A hammer that just swings in the air isn't useful. Real tools need materials (inputs) and produce results (outputs). In C#, method parameters are the materials you feed in, and return values are the finished products you get back.
Imagine you're the architect's chief calculator. Clients hand you measurements, and you hand back precise areas, costs, and approvals. That's the power of parameters and return values!
📥 Parameters — Feeding Your Tools
Parameters are variables declared in the method's parentheses. When you call the method, you pass arguments — actual values that fill those parameters.
// 'width' and 'height' are parameters
static int CalculateArea(int width, int height)
{
return width * height;
}
// Calling with arguments:
int area = CalculateArea(10, 5); // width=10, height=5
Console.WriteLine(area); // Output: 50
📤 Return Values — The Finished Product
The return keyword sends a value back to the caller. The method's return type (before the name) declares what type of value it returns. Once return executes, the method immediately exits — like handing over the finished product and stepping away from the workbench.
Methods can accept multiple parameters of different types. Each parameter is separated by a comma. Think of it as a tool that needs multiple inputs to do its job — like a cost estimator that needs quantity, unit price, and tax rate.
When a method returns a value, you can store it in a variable, use it directly in an expression, or pass it as an argument to another method. The returned value is just like any other value of that type.
// Store in a variable
int area = CalculateArea(10, 5);
// Use directly in Console.WriteLine
Console.WriteLine(CalculateArea(10, 5));
// Use in a condition
if (CalculateTotalCost(50, 25.00) < 2000)
{
Console.WriteLine("Within budget!");
}
// Pass to another method
bool approved = IsApproved(CalculateTotalCost(50, 25.00));
💡 Key Takeaways
Parameters are the method's inputs — declared in parentheses with their types.
Arguments are the actual values you pass when calling a method.
The return keyword sends a value back and exits the method immediately.
A method's return type must match the type of value returned.

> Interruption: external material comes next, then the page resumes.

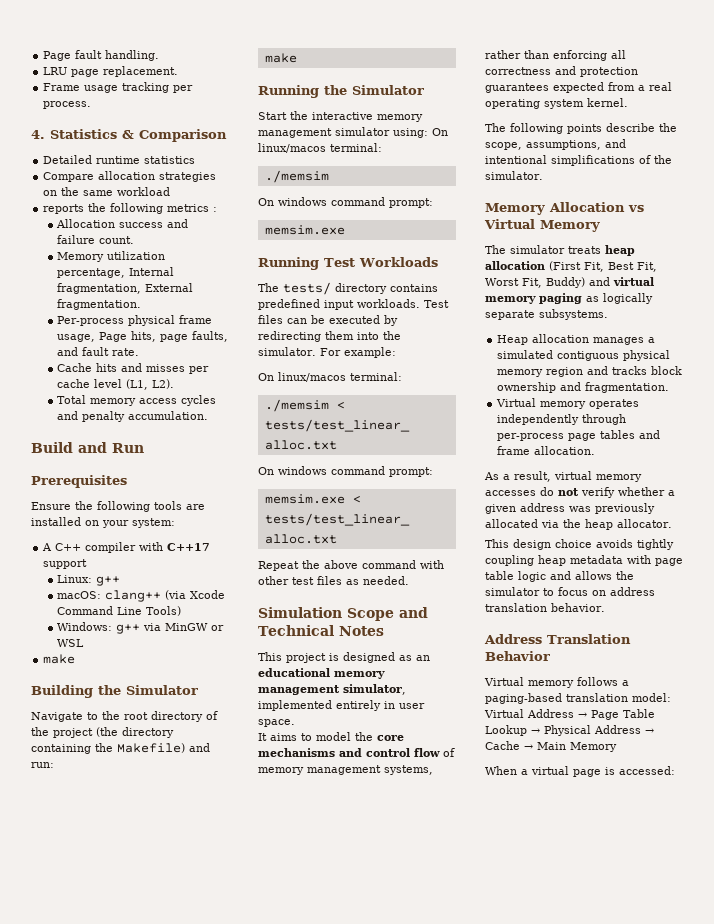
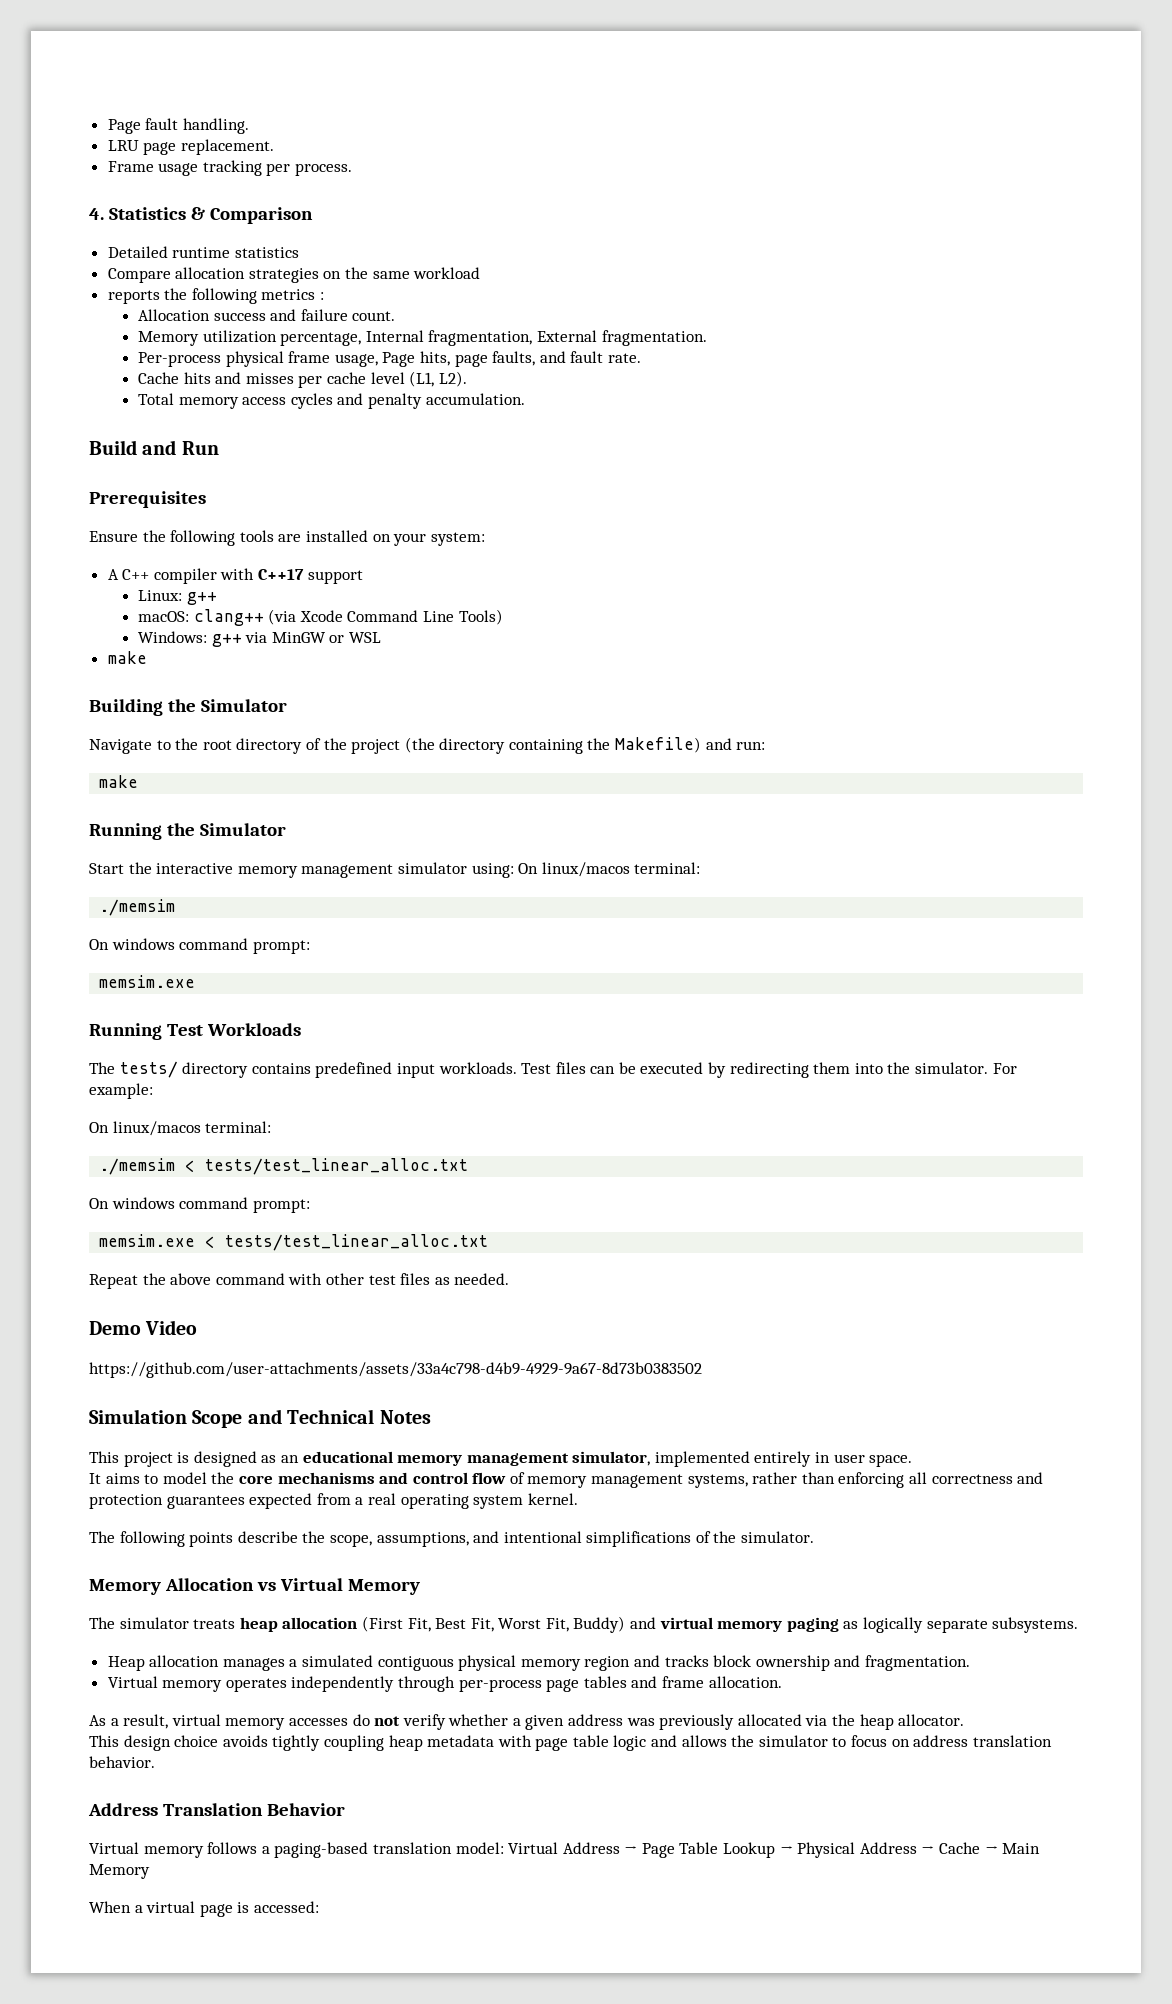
+ Demo Video
+ https://github.com/user-attachments/assets/33a4c798-d4b9-4929-9a67-8d73b0383502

Return values can be stored in variables, used in expressions, or passed to other methods.
Use Math.Round(value, digits) to round decimals for precision.
📋 Instructions
**The Architect's Calculation Suite**
Build a set of calculation tools for the construction office:
1. Define `static int RectangleArea(int width, int height)` that returns `width * height`.
2. Define `static double CircleArea(double radius)` that returns `Math.Round(Math.PI * radius * radius, 2)`.
3. Define `static double TotalCost(int quantity, double unitPrice)` that returns `quantity * unitPrice`.
4. Define `static bool IsApproved(double cost)` that returns `true` if cost is less than or equal to `5000`.
5. In `Main`:
- Print `Rectangle area: ` followed by the result of `RectangleArea(10, 5)`
- Print `Circle area: ` followed by `CircleArea(5.0)`
- Calculate the total cost with `TotalCost(50, 25.00)` and print `Total cost: $` followed by the value formatted to 2 decimal places
- Use `IsApproved` on that total cost: if approved, print `Building is approved!`
For formatting, use `$"Total cost: ${cost:F2}"` to show 2 decimal places. `Math.Round(Math.PI * radius * radius, 2)` rounds to 2 decimal places. `IsApproved` should return `cost <= 5000`. Store the return value of `TotalCost` in a variable so you can reuse it.